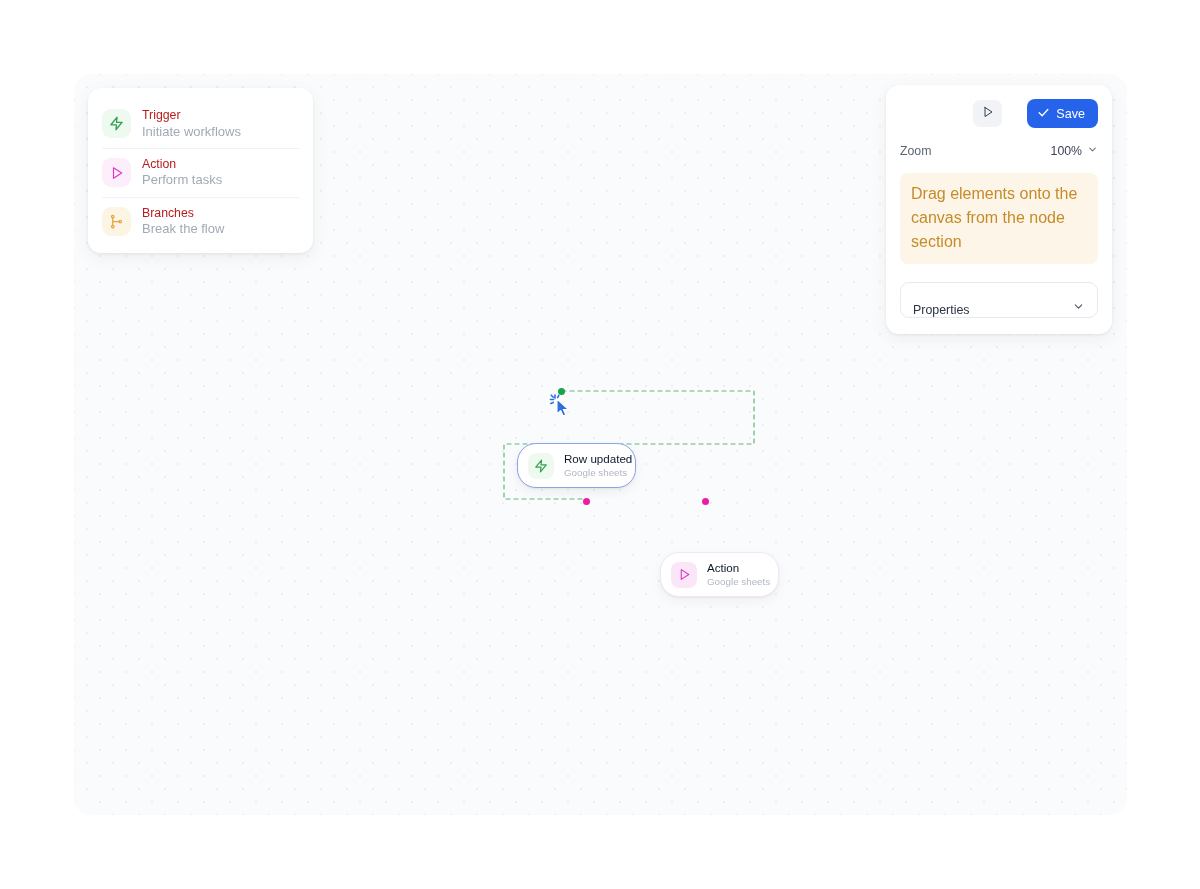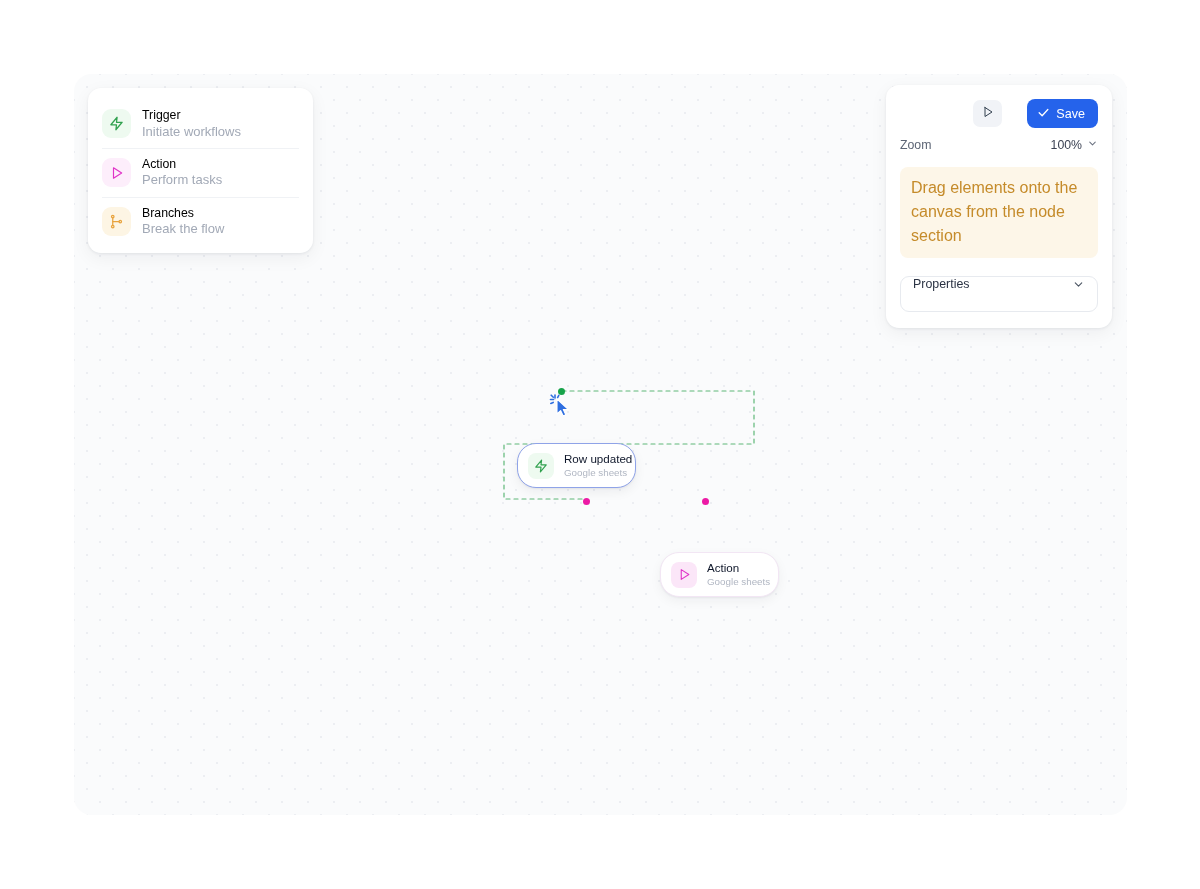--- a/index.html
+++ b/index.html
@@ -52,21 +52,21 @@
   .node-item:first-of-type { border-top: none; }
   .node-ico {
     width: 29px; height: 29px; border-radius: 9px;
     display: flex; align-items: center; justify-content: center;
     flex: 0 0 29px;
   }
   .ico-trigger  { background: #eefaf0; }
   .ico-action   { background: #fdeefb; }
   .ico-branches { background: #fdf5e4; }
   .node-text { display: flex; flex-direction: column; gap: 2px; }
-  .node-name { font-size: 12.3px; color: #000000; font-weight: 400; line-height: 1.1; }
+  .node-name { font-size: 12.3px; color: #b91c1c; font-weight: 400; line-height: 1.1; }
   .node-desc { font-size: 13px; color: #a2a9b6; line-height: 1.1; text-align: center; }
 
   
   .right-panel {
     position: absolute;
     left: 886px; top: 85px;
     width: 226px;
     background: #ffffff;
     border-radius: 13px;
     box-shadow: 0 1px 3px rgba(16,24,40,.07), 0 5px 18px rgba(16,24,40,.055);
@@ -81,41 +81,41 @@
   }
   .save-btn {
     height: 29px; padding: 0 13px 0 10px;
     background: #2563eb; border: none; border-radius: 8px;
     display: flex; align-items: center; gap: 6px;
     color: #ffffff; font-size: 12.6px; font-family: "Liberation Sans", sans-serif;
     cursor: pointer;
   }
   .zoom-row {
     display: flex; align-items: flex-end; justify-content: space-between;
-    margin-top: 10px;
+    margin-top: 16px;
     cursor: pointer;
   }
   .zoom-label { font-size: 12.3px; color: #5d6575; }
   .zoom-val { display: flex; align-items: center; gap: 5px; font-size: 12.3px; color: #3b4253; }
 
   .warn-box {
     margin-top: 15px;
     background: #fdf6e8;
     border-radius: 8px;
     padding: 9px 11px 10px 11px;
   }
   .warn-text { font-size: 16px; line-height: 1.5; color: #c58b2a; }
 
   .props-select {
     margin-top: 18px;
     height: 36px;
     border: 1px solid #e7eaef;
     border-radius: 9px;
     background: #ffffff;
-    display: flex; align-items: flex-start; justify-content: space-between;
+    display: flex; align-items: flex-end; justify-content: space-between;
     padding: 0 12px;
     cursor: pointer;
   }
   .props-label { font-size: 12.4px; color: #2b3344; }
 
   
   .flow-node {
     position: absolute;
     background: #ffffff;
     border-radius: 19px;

** Goal of the exercise **
Take every line above that includes the string "margin" and return it.

** Exercise output **
-    margin-top: 10px;
+    margin-top: 16px;
     margin-top: 15px;
     margin-top: 18px;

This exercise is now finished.